# How much food is enough?



## jimc2000 (Jul 20, 2009)

I've ended up being the de facto caretaker of a flock of feral pigeons in downtown Tucson Arizona. When feeding time comes around, I usually end up with about 70 or more pigeons in the chow line (when I started there were only 25 or 30). Sometimes as many as 100 or more show up. I've been buying 20 pound bags of generic wild bird seed and I usually go through a bag in 5 or 6 days. Is that enough food for that many birds? Or is it too much? Any other advice on the care and feeding of such a large flock would be welcome. Also, am I getting myself into trouble here, where I'm going to have 100 birds this year, 1,000 next year, 10,000 the year after that etc...


----------



## plumvalley (Nov 12, 2009)

Nice of you to feed them. What you're feeding them is good, remember they are wild and will find more food if they need it. No law against feeding the pigeons in town? We can't feed them downtown but my daughter said when she leaves the YMCA she buys a bag of popcorn and accidently drops it on the sidewalk. ha ha 
Wait till they all follow you home......lol


----------



## spirit wings (Mar 29, 2008)

jimc2000 said:


> I've ended up being the de facto caretaker of a flock of feral pigeons in downtown Tucson Arizona.
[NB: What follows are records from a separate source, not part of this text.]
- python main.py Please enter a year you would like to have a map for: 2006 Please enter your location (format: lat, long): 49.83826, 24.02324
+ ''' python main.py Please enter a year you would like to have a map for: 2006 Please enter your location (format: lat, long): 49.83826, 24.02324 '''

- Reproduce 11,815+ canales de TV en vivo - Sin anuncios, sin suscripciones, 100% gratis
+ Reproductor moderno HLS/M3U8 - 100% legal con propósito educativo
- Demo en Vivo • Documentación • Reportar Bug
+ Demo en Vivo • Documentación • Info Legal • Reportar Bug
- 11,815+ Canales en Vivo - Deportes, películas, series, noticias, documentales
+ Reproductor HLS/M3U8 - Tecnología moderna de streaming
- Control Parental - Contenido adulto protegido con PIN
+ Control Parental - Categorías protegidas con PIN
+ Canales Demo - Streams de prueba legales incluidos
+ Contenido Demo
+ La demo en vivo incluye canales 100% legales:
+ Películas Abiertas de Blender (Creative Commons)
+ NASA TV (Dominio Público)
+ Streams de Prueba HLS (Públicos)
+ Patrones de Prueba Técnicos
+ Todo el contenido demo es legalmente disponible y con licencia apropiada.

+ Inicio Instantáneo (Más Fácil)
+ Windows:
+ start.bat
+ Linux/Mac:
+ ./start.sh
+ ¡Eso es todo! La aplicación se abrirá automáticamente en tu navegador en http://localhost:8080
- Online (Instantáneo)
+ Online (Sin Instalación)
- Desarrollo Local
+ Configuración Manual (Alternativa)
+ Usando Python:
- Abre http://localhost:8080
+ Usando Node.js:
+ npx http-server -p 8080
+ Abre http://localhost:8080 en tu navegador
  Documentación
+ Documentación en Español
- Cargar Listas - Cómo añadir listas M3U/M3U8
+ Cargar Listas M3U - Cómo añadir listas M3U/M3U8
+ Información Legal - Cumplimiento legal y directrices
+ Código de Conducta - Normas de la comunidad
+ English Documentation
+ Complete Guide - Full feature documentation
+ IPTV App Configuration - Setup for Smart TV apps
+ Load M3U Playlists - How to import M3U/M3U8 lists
When feeding time comes around, I usually end up with about 70 or more pigeons in the chow line (when I started there were only 25 or 30). Sometimes as many as 100 or more show up. I've been buying 20 pound bags of generic wild bird seed and I usually go through a bag in 5 or 6 days. Is that enough food for that many birds? Or is it too much? Any other advice on the care and feeding of such a large flock would be welcome. Also, am I getting myself into trouble here, where I'm going to have 100 birds this year, 1,000 next year, 10,000 the year after that etc...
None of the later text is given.